Do you have a dumb question that you're kind of embarrassed to ask in the main thread? Is there something you're just not sure about?

This is your opportunity to ask questions. No question too simple or too silly.

Culture war topics are accepted, and proposals for a better intro post are appreciated.

Jump in the discussion.

No email address required.

What are some of your predictions for the five years, and why do you think you're going to be right?

Hard mode engaged

  1. No politics
  2. No war
  3. No AI
  4. No immigration

I'm confident that low waisted jeans are going to make a raging comeback in the next couple of years. Not only is the cyclical nature of fashion heading in that direction, but the prevalence of GLP-1 products and will negate the unspoken reason that high-waisted mom jeans got popular.

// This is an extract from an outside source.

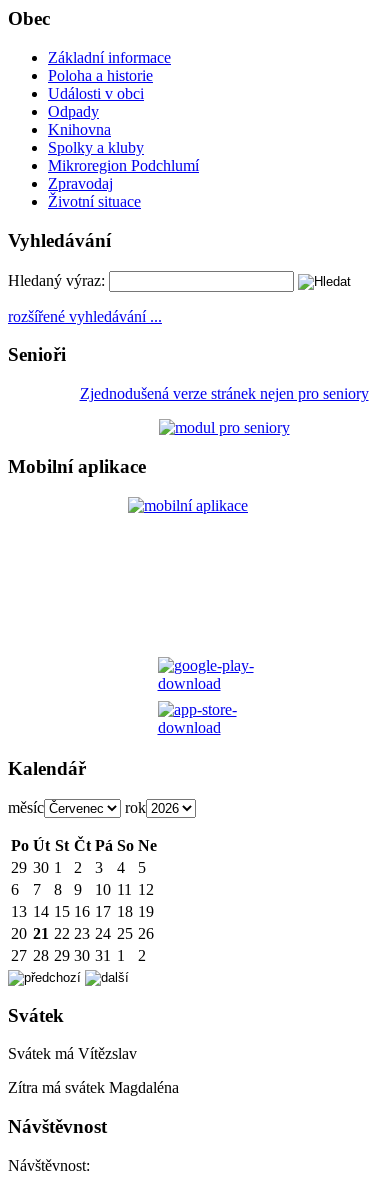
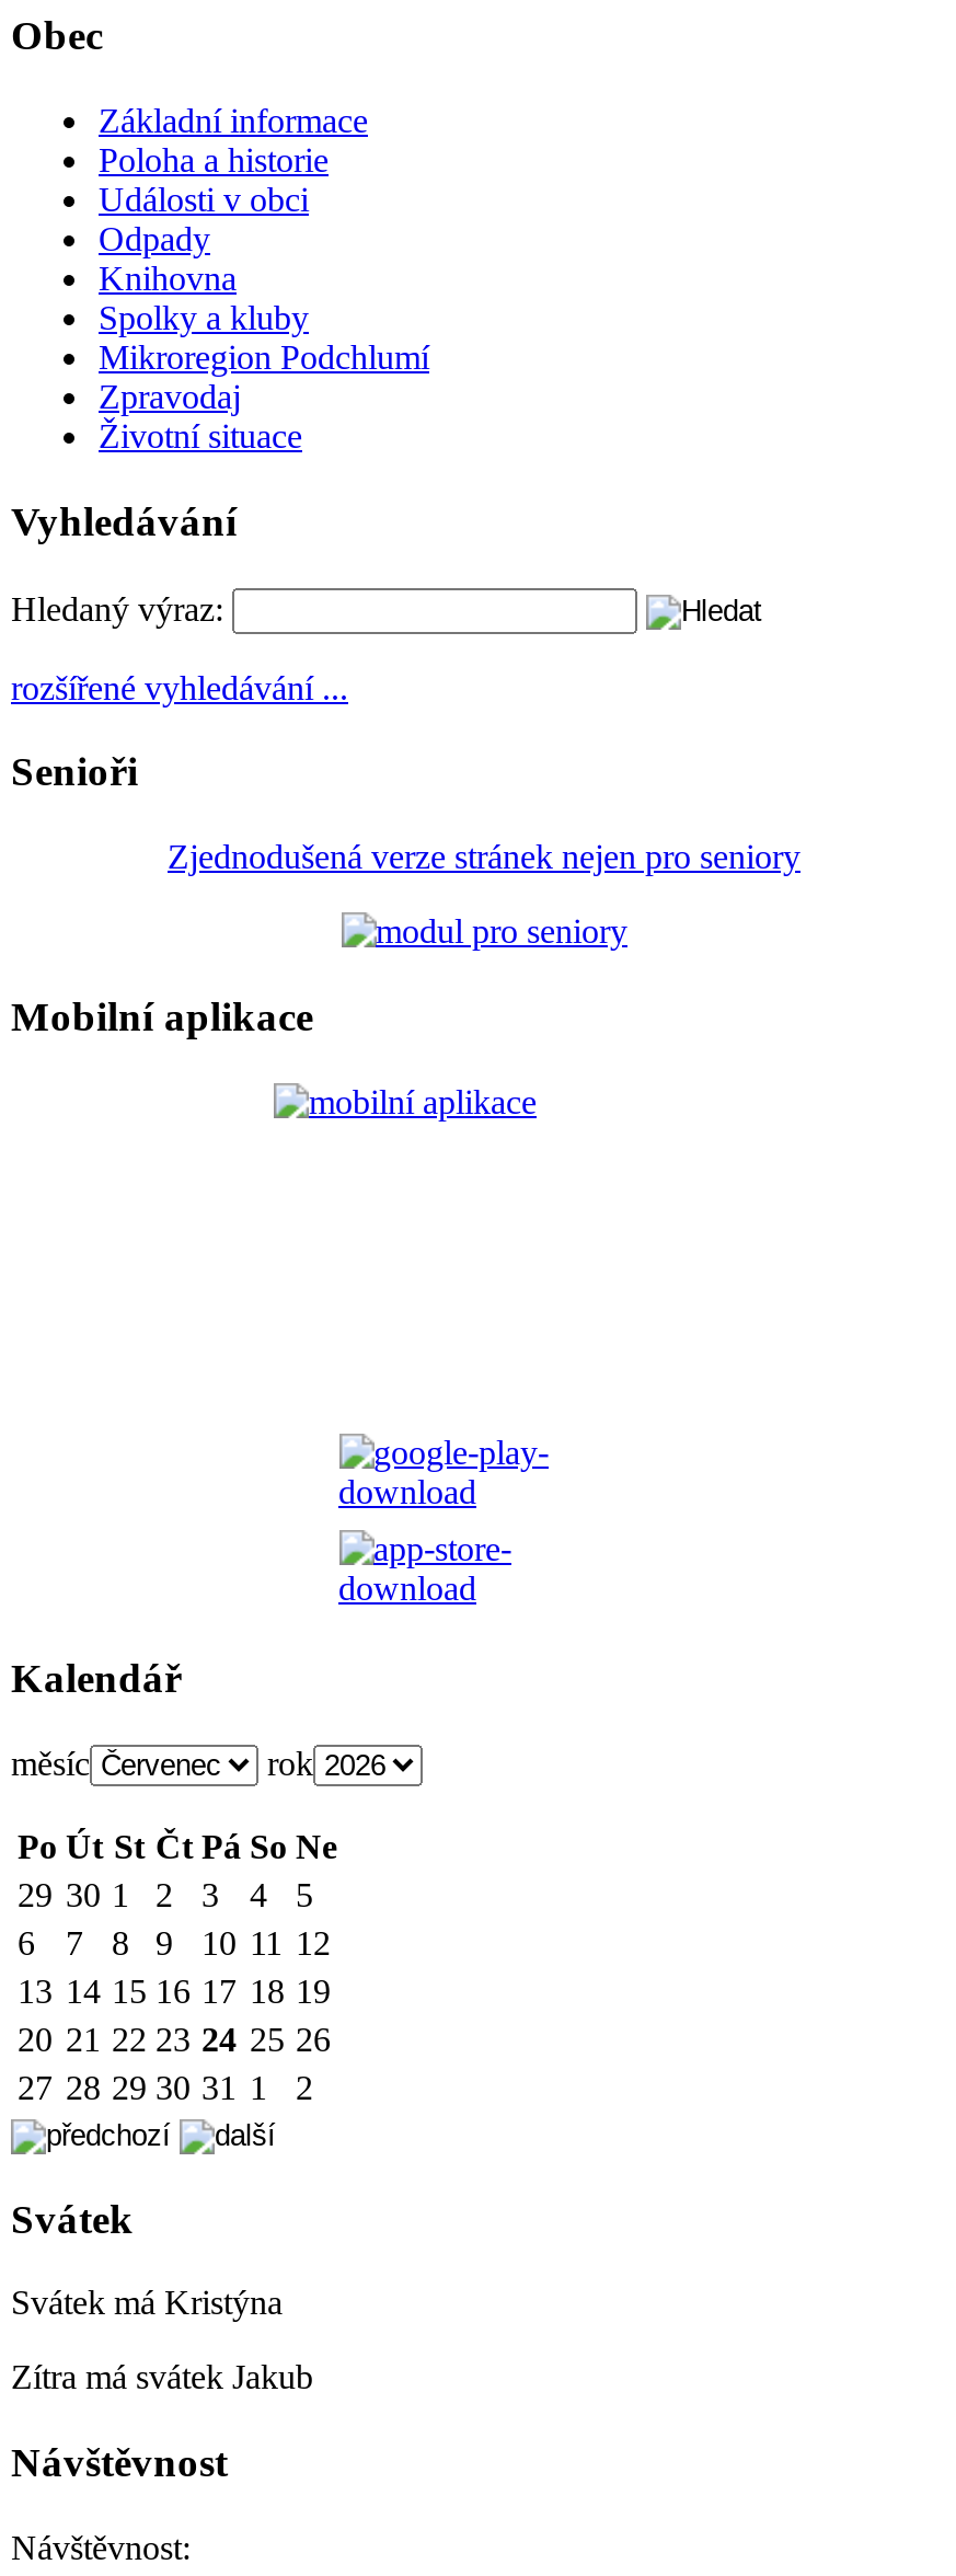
[8,1045,137,1062] Svátek má Vítězslav -> [11,2284,283,2322] Svátek má Kristýna
[8,1079,179,1096] Zítra má svátek Magdaléna -> [11,2359,313,2396] Zítra má svátek Jakub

I think self-driving cars will become a massive new culture war battleground. Industries that stand to benefit from human drivers (e.g. taxi drivers, Uber drivers etc.) will be relentlessly pushing every story they can find about how dangerous self-driving cars are, and we will see "scientific" "studies" with the headline finding that self-driving cars actually get into more accidents than human-driven cars per mile driven (and then you dig into it and you find that the severity of the accidents in the former case is vastly lower than in the latter). Meanwhile, Waymo et al. (along with car insurance providers) will be relentlessly touting the safety of their own vehicles and pushing stories about other kinds of dangers associated with human drivers (e.g. expect to see a lot of stories about women getting raped or sexually harassed by Uber drivers).

Eventually some city will experiment by rolling out self-driving taxis and refusing to issue any new taxi licenses for human drivers. This city will have a vastly reduced rate of automobile deaths and insurance payouts compared to peer cities, and the battleground will be ceded in self-driving cars' favour.

I very nearly took a job with a self driving car startup a decade ago. After seeing a little about how the sausage was made, I've been happy to live so far out in the sticks that it'll be decades before self driving gets any traction.